[Required work]: Within the listing below, filter for "none" and copy every matching line.

[Recorded information]:
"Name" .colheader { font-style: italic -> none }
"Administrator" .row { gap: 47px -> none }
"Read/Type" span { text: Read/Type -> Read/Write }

* * *

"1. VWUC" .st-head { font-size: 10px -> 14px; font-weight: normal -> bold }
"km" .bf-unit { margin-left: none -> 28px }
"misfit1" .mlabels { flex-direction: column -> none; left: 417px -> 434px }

[Solution for this task]:
"Name" .colheader { font-style: italic -> none }
"Administrator" .row { gap: 47px -> none }
"km" .bf-unit { margin-left: none -> 28px }
"misfit1" .mlabels { flex-direction: column -> none; left: 417px -> 434px }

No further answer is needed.